Many people know CP, but may not know how to add it. In fact, the second half of the waveform is copied to the first half to form a protective band. The following example is also used, after cp is added, the value is 341234, of which 34 is cp, and the receiving end receives the value 41234. In this way, I can ensure that 1234 can be received, at the same time, 4 is part of my waveform (4123 itself is a complete wave, that is, the phase has changed but it can still be demodulated), without disrupting the orthogonal. After the receiving end extracts the CP, it restores the original data, which can solve the latency problem. The size of the CP is determined by your environment. Too many resources are occupied during the CP conference, affecting the speed. Too small may cause interference, which is also sensitive.

We have talked about key technologies such as OFDM, MIMO, adaptive coding, and HARQ. There is still one cell to eliminate interference. Now I have time to write it.

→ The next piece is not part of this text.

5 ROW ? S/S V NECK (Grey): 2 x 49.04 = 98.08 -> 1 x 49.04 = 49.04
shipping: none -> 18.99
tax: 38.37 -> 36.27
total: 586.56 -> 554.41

First, let's talk about the cause of Inter-cell interference. If you are in a single cell, you and other users are differentiated by OFDMA, that is, orthogonal, there will be no interference. But what if you are between two communities? That's different. You are in the same frequency between zone A and Zone B, and there is A unified OFDMA, so for this user, you use, B is interference. For example, if your student ID in your class is No. 1 and you answer questions in your class, you must be right if your student ID is No. 1, however, if your class is mixed with other classes, the teacher said, answer questions on the first day, then the first day does not necessarily represent you. This is called inter-zone interference.

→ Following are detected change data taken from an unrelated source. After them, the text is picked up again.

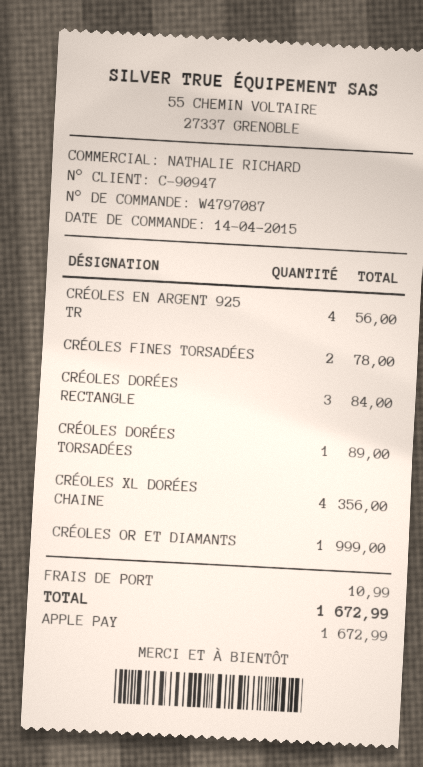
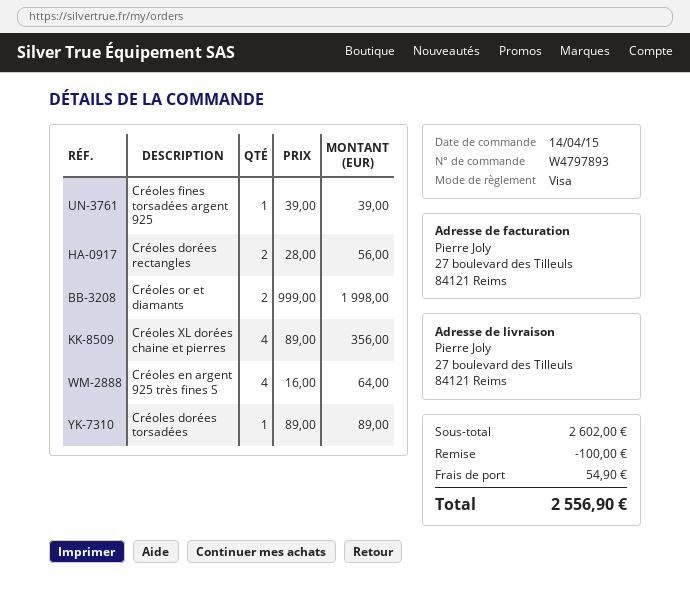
order number: W4797087 -> W4797893
payment method: Apple Pay -> Visa
CRÉOLES EN ARGENT 925 TR: 4 for 56.00 -> 4 for 64.00
CRÉOLES FINES TORSADÉES: 2 for 78.00 -> 1 for 39.00
CRÉOLES DORÉES RECTANGLE: 3 for 84.00 -> 2 for 56.00
CRÉOLES OR ET DIAMANTS: 1 for 999.00 -> 2 for 1998.00
discount: none -> 100.00
shipping: 10.99 -> 54.90
total: 1672.99 -> 2556.90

How can we overcome this problem? Here are several methods.

1. Disturbing Method

In CDMA, there is also a disturbance. The function is to avoid full 0 or full 1, increase the demodulation reliability, and use LTE. The same is true for increasing the randomness of cell edge signals, I think it should be UEid and other things based on your original signal. In this way, the probability of the same number will decrease (in fact, the correlation will decrease, just understand it ), for example, if you are on the first day and the number is changed to 101 after the disturbance is added, the number 1 of another class may be changed to 201 after the disturbance is added. Then, the number is also on the first day, the probability of interference decreases.

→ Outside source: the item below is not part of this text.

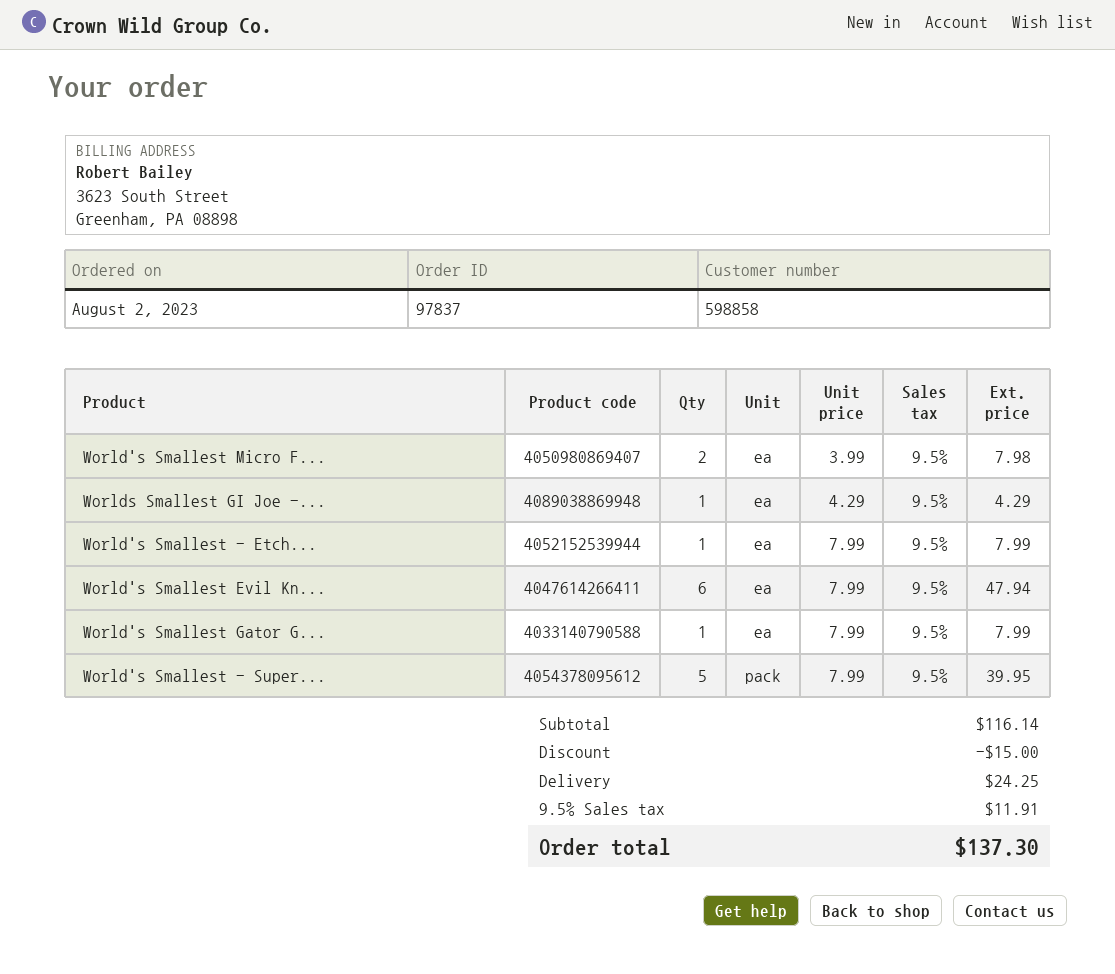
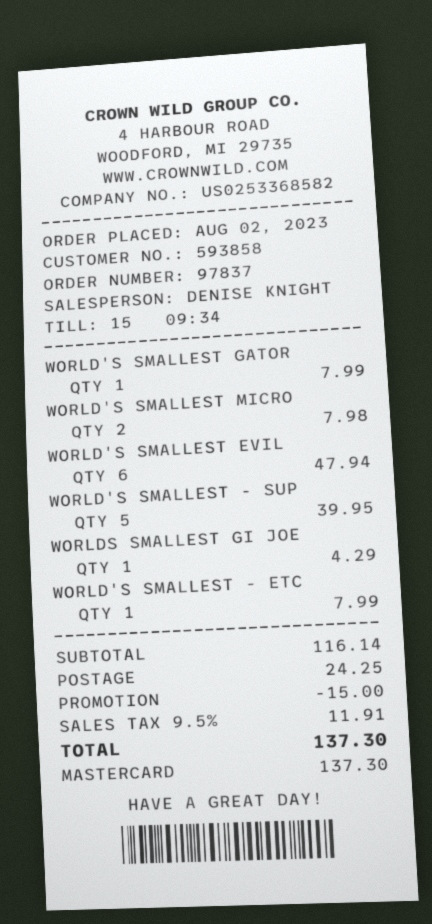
customer number: 598858 -> 593858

2. Frequency Hopping Method

This is very simple. Anyone who has studied GSM knows how to stagger the frequency and cannot interfere with it. For example, if two classes are merged and one class only needs a ticket number, in another shift, as long as there is a dual number, each number will not conflict. At present, LTE has a sub-frame Internal Frequency Hopping and sub-frame frequency hopping, which means the frequency hopping range is different.

3. Transmitting Side Beam Shaping

This technology comes from the TD-SCDMA, is through the resonance to determine the direction of the user to be disturbed, in this direction of power down, to reduce the interference to it, listen to it is more mysterious, at present, it has proved that the use of td is very unsuccessful. LTE is only optional and has not been used by that company yet.

4. irc

Another abbreviation is actually not difficult, that is, to use the weighting between multiple antennas to overcome interference, which seems to be rarely used at present. I don't quite understand either. My understanding is similar to that where an antenna is x and y. I can solve the interference through different weights of the two antennas.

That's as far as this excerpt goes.